• [Task brief]: When the line containing "[306,159,363,171] Redesign ->" appears in the entries below, begin printing there and stop after the line containing "[554,160,604,172] 'top'); ->"; print each of those lines exactly and no other line.

• [Provided data]:
==*==

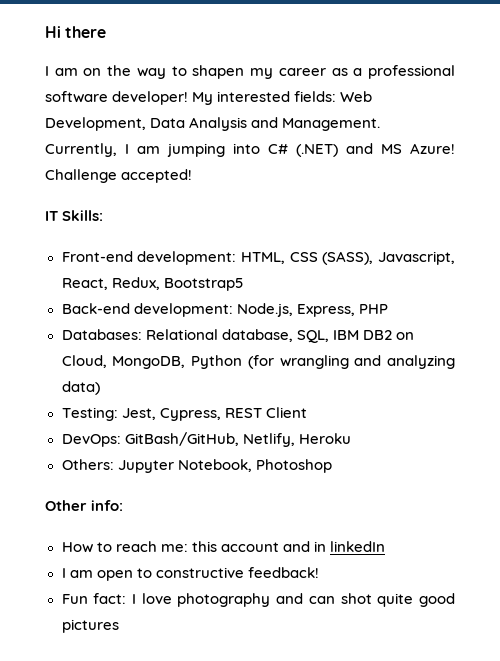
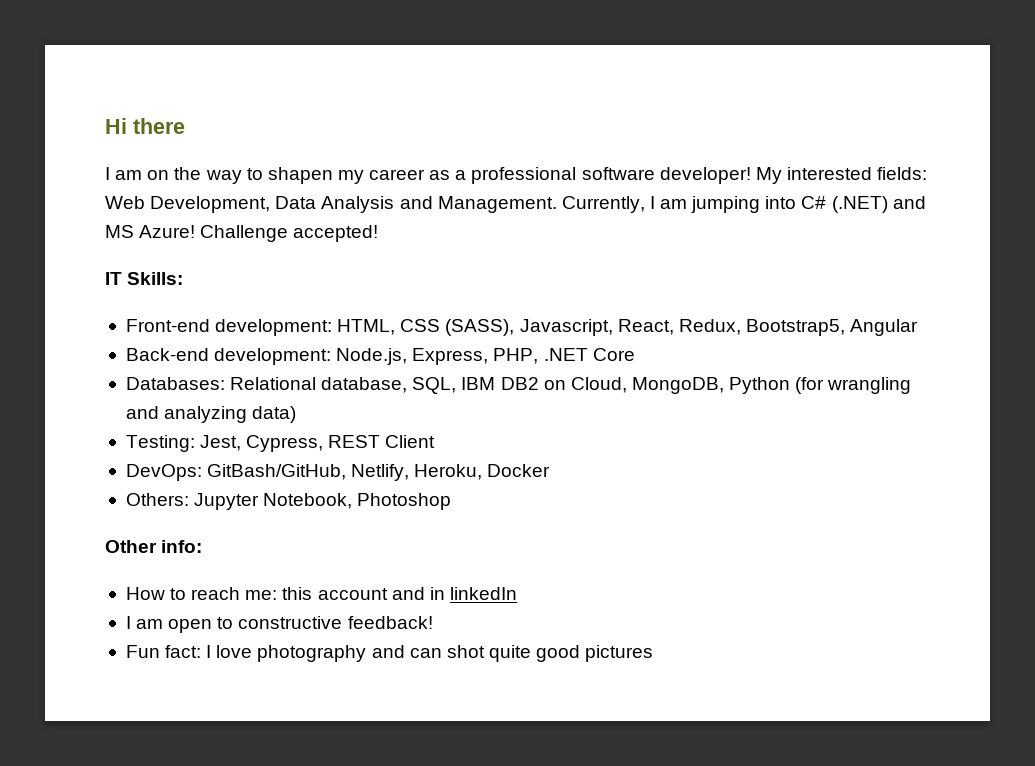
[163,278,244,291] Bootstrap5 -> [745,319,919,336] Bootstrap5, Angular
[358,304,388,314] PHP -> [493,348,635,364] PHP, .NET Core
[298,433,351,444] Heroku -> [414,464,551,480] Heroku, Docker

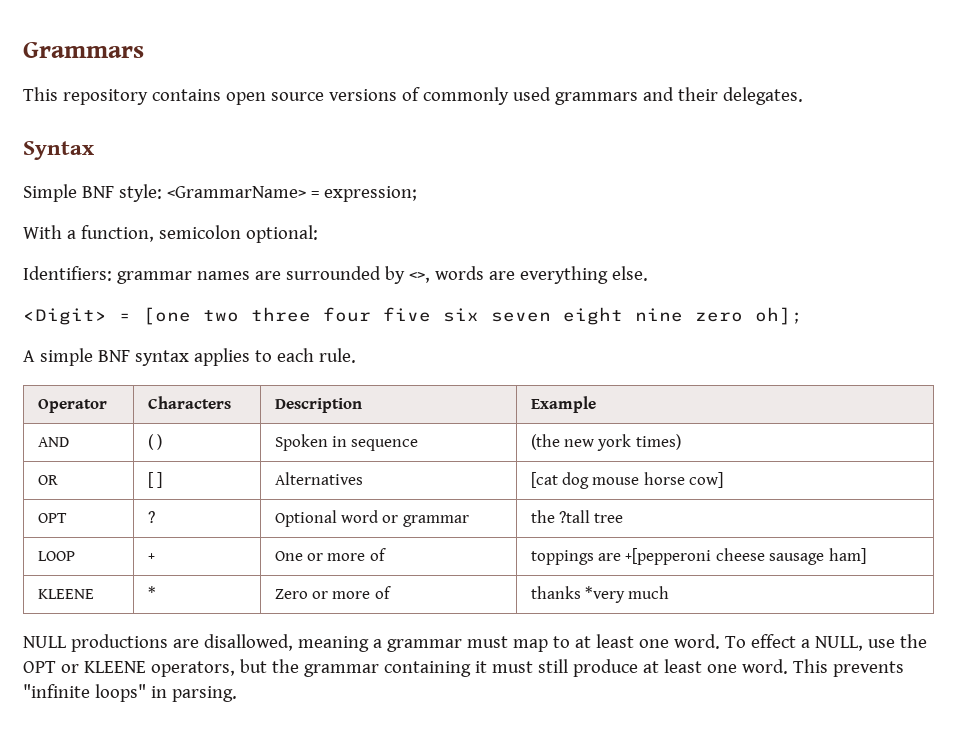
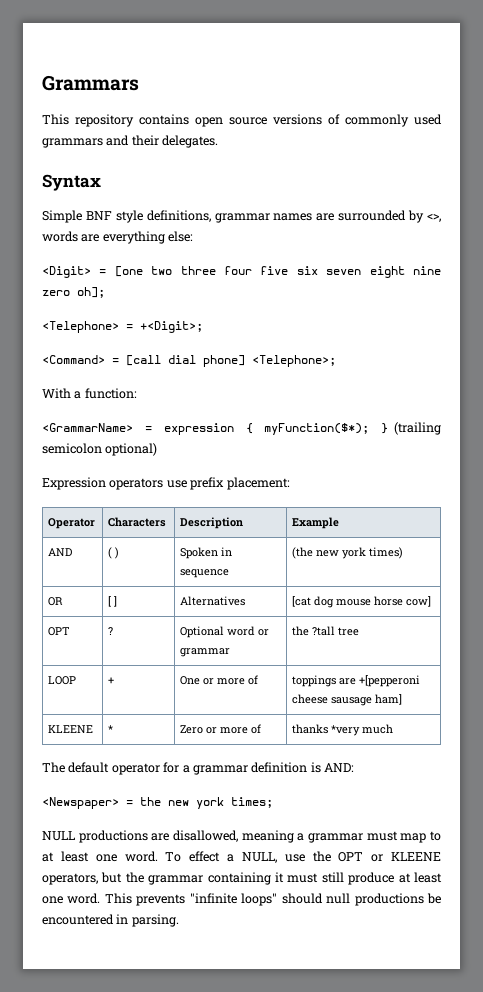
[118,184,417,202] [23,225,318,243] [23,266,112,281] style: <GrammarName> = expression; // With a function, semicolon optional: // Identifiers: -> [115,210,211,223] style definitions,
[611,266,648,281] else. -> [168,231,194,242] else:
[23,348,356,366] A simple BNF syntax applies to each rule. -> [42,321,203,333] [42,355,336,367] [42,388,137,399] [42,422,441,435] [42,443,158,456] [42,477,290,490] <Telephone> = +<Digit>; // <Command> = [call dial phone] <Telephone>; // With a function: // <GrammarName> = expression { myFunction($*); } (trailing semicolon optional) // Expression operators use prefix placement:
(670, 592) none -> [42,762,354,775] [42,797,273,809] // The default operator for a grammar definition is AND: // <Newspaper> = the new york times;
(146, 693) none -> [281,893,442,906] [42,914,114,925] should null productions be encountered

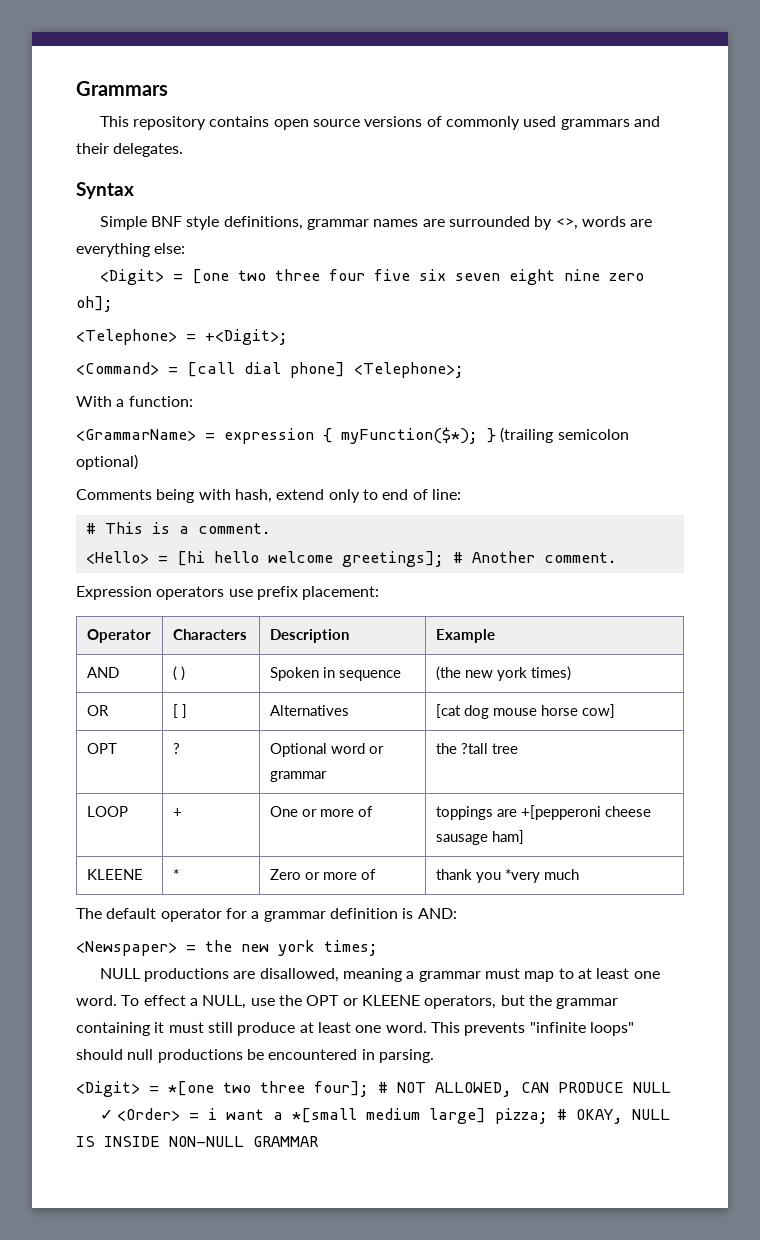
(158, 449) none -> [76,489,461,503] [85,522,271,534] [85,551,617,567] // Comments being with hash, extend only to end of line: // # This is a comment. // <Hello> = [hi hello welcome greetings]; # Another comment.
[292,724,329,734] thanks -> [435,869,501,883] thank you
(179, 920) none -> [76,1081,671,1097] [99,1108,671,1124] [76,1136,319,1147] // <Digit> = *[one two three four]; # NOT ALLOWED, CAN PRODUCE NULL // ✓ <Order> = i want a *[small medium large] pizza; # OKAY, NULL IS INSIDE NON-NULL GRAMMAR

==*==

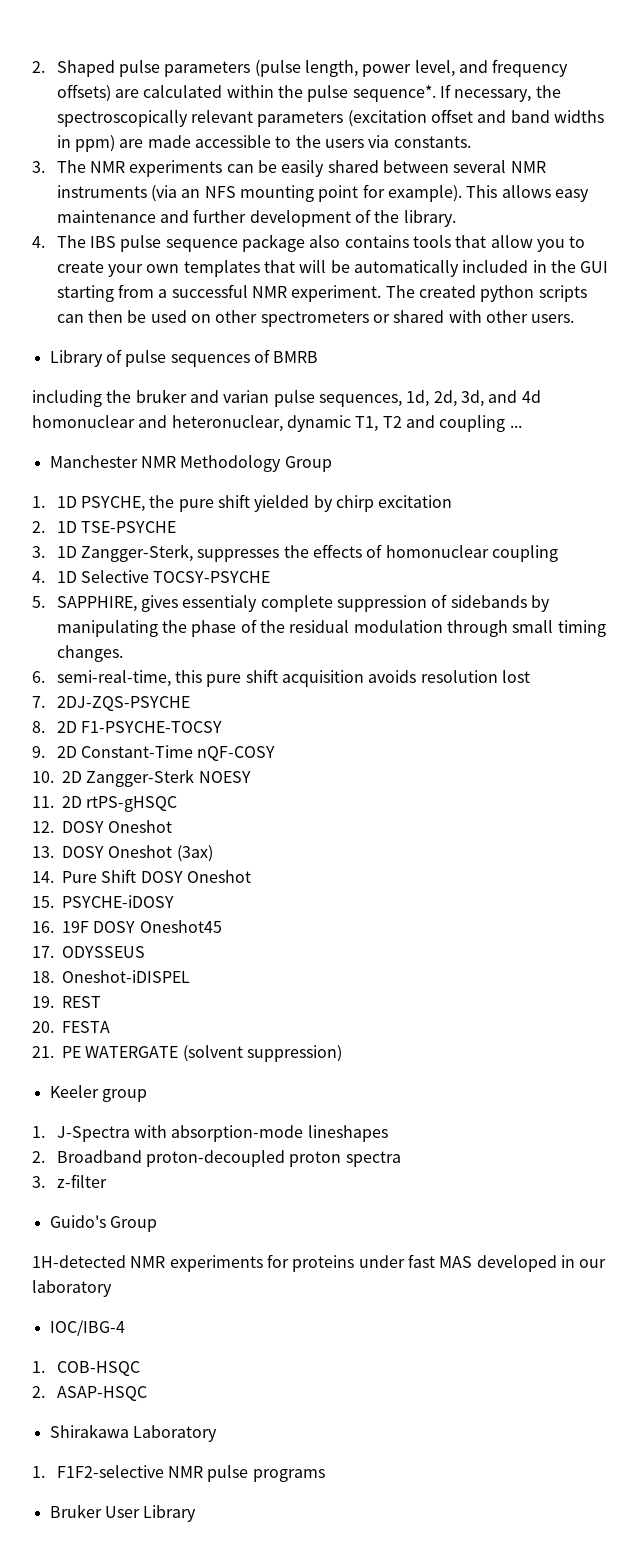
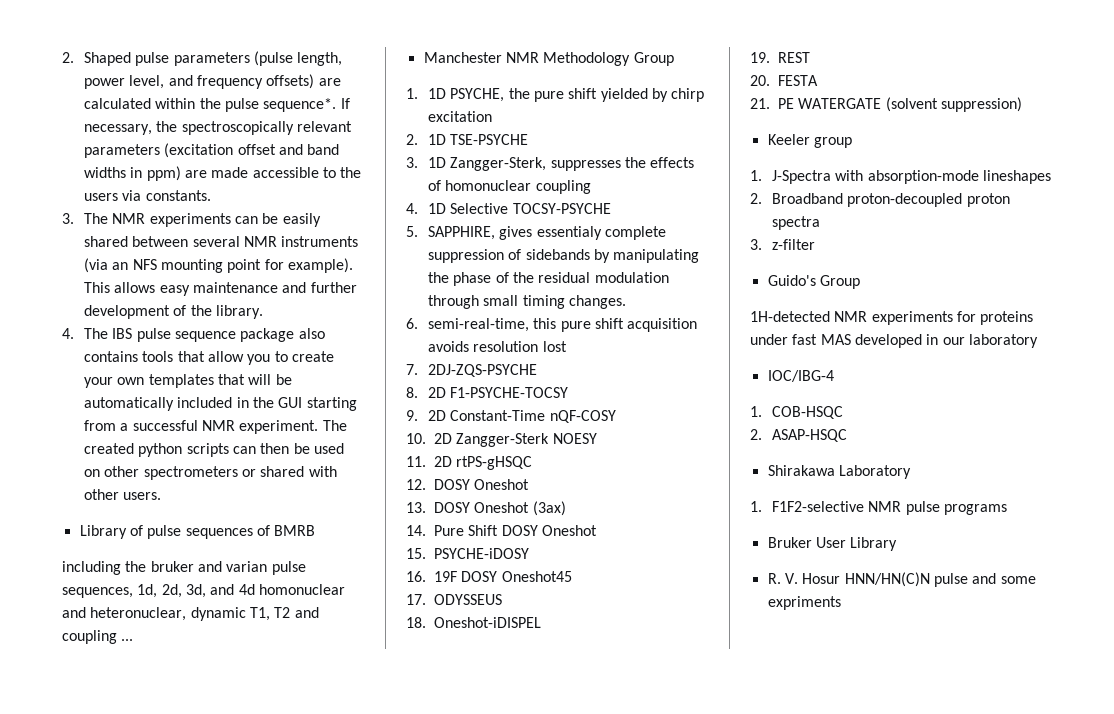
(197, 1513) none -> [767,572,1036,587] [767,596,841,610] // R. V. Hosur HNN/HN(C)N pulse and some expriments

==*==

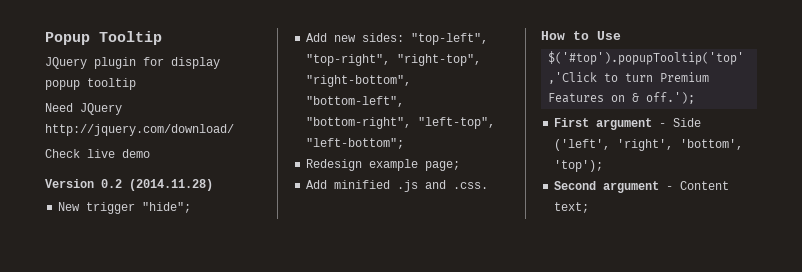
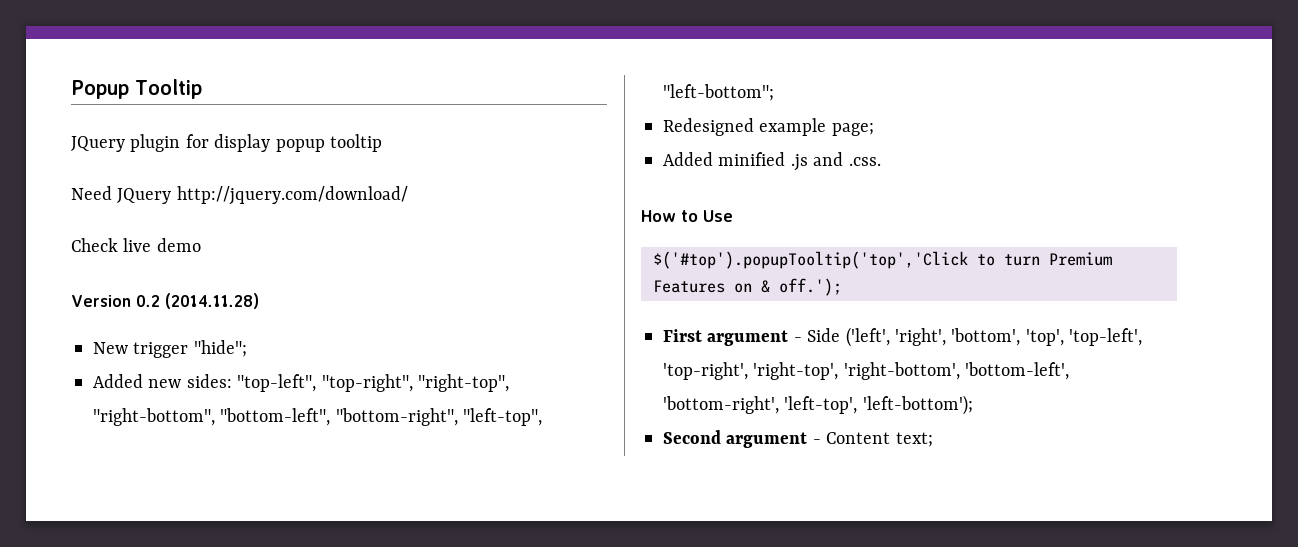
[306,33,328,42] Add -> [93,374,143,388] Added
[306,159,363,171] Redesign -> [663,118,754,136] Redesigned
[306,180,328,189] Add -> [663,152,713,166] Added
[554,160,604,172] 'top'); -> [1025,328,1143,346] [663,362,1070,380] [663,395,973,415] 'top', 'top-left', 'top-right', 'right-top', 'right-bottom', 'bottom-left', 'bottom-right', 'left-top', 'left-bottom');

==*==

• [Finished exercise]:
[306,159,363,171] Redesign -> [663,118,754,136] Redesigned
[306,180,328,189] Add -> [663,152,713,166] Added
[554,160,604,172] 'top'); -> [1025,328,1143,346] [663,362,1070,380] [663,395,973,415] 'top', 'top-left', 'top-right', 'right-top', 'right-bottom', 'bottom-left', 'bottom-right', 'left-top', 'left-bottom');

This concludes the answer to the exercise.